IIP is particularly important for those who are self-employed and are more likely to have a need for IIP as soon as they become unable to work. While entitlement to UC does not impact on the amount of any IIP payment made to the policyholder, the report points out that it can have an important impact on the net value of the payment, as it can reduce, or in some cases dis-qualify, entitlement to UC. The report analysed a sample of 370,000 IIP policyholders across four insurers. Of the sample, four in five were under age 45, two-thirds earned between £10,000 and £40,0000, with the majority being homeowners with mortgages or tenants.
Just under half – 46% – of IIP customers are estimated not to have an entitlement to UC if they are unable to work because of sickness or injury and have no IIP to support them and just 2 out of 5 policyholders would have their entitlement to UC removed because of their IIP policy. 1 in 6 of policyholders would continue to be entitled to UC alongside their IIP policy and just 1 in 5 policyholders entitled to UC are estimated to be no better off at the point of claim in the short term if they have IIP than if they do not.
Prevention is the cure
The finance industry prevented £820 million of unauthorised fraud in the first half of 2019, up 14 per cent on the previous year, according to the latest figures from UK Finance.

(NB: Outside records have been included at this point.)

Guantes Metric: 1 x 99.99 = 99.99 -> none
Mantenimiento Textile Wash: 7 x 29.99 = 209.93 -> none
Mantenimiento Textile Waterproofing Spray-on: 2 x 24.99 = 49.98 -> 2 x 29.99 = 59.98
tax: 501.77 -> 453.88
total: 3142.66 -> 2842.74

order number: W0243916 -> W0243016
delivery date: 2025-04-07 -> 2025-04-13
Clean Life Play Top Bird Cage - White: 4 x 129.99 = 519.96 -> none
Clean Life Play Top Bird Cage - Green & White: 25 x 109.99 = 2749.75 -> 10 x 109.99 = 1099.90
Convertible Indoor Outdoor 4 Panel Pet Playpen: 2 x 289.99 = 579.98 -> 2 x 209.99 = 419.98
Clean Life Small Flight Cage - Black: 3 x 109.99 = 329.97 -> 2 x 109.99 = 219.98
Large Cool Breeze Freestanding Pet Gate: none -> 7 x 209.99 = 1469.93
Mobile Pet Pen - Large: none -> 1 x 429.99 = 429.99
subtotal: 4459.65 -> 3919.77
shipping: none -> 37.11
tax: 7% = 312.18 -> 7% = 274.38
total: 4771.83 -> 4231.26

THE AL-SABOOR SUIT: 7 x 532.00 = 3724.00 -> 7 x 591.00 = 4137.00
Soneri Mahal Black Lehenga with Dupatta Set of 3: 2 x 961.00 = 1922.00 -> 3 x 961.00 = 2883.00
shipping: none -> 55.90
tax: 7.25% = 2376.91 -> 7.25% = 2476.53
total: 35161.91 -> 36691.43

This is equivalent to £2 in every £3 of attempted unauthorised fraud being stopped, or £4.5 million of fraud being prevented a day.
Over the same period, £408 million was stolen by criminals through unauthorised card, remote banking and cheque fraud. In addition, £208 million was lost to authorised push payment (APP) fraud, where customers are tricked into authorising a payment to an account controlled by a criminal. The compromise of personal and financial data remains a significant driver behind fraud losses. Customer details are being stolen through data breaches at third parties outside the financial sector, while sophisticated “digital skimming” attacks are being used to steal card data when consumers are shopping online. Criminals also continue to use social engineering techniques to trick customers into divulging their personal information or transferring money.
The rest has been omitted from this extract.